(INFORMATION SUPPLIED Opens)
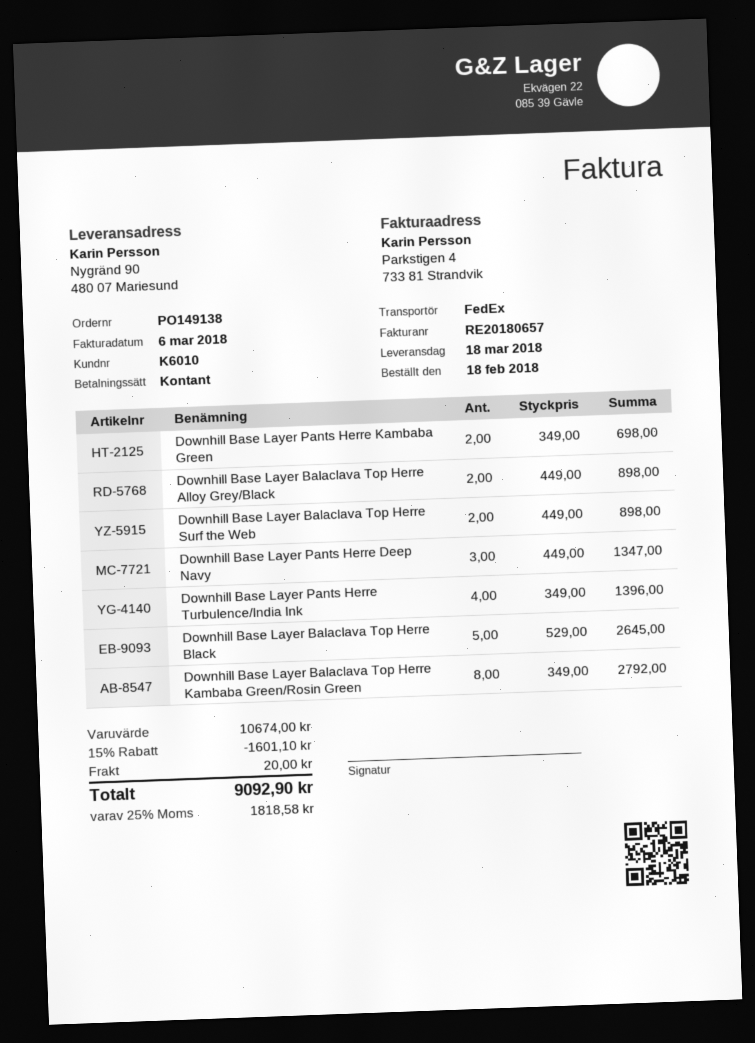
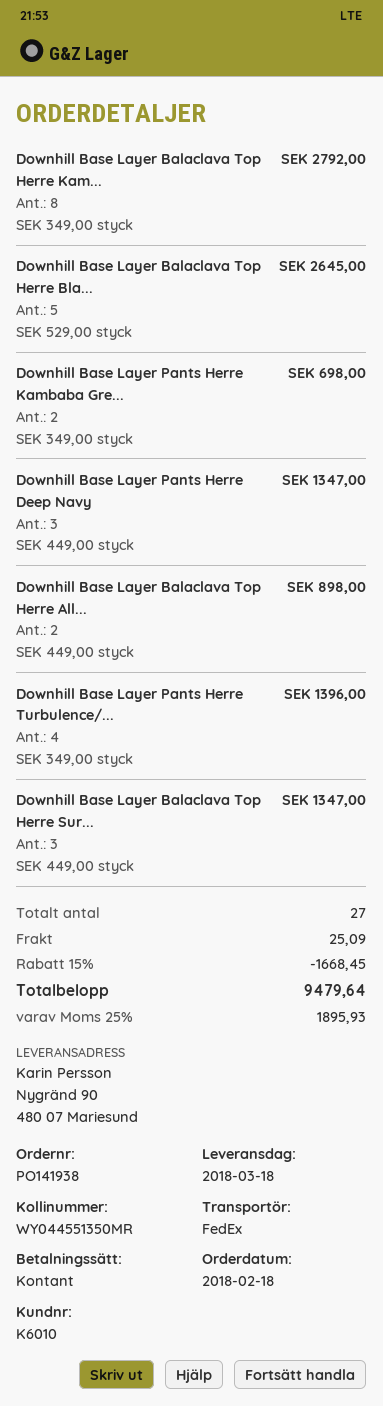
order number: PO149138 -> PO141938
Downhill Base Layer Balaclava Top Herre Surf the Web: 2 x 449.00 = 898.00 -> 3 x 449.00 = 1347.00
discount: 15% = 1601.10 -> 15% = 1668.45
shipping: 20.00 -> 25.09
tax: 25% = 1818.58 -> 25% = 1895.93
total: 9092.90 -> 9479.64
(INFORMATION SUPPLIED Closes)
(INFORMATION SUPPLIED Opens)
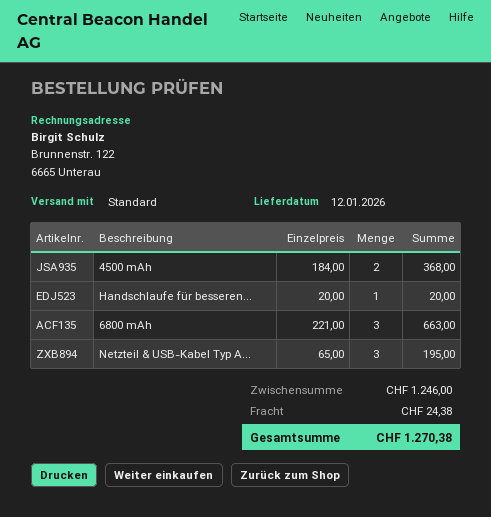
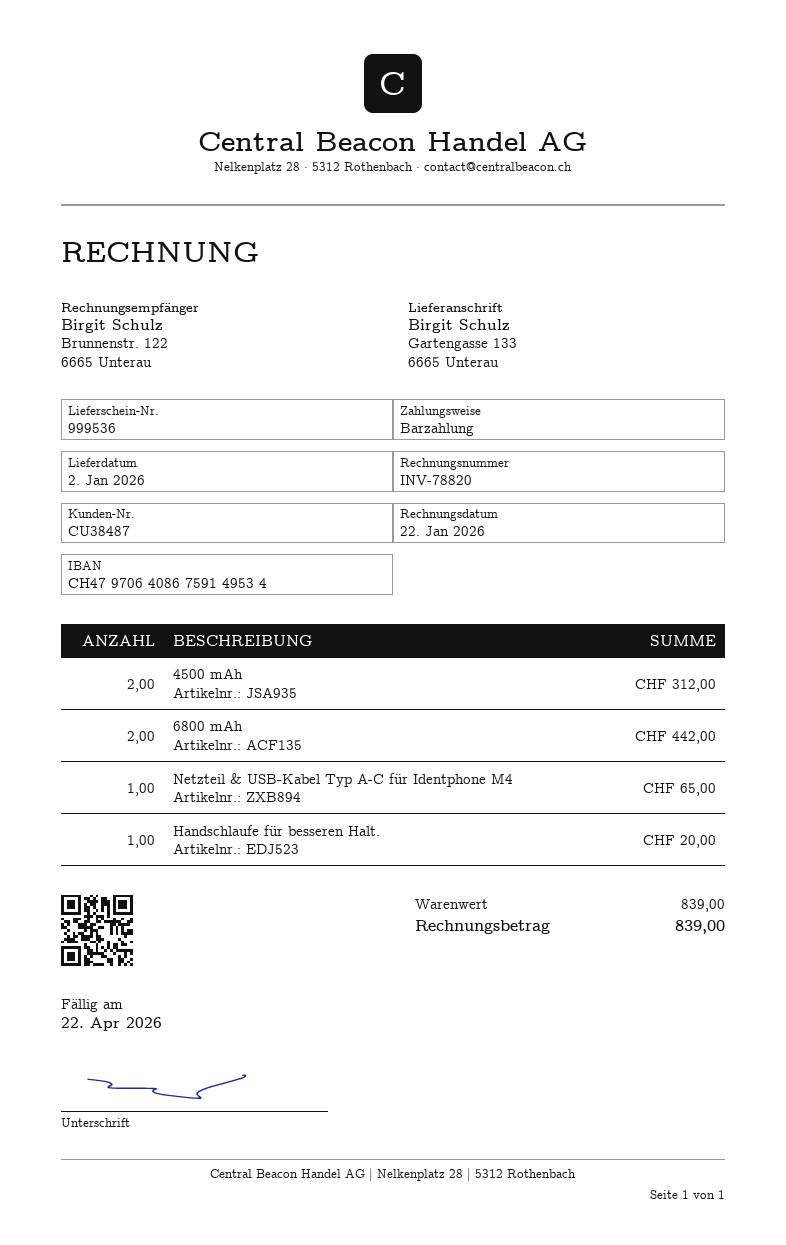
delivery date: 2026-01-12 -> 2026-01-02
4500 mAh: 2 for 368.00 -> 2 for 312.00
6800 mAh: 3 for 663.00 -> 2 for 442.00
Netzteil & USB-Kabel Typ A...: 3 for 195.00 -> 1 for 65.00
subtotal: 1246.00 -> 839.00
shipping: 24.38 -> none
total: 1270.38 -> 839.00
(INFORMATION SUPPLIED Closes)
PROBLEM DETAILS: The required output is the stretch of entries above from the line containing "subtotal: 1246.00 -> 839.00" through the line containing "total: 1270.38 -> 839.00", reproduced exactly.

YOUR SOLUTION:
subtotal: 1246.00 -> 839.00
shipping: 24.38 -> none
total: 1270.38 -> 839.00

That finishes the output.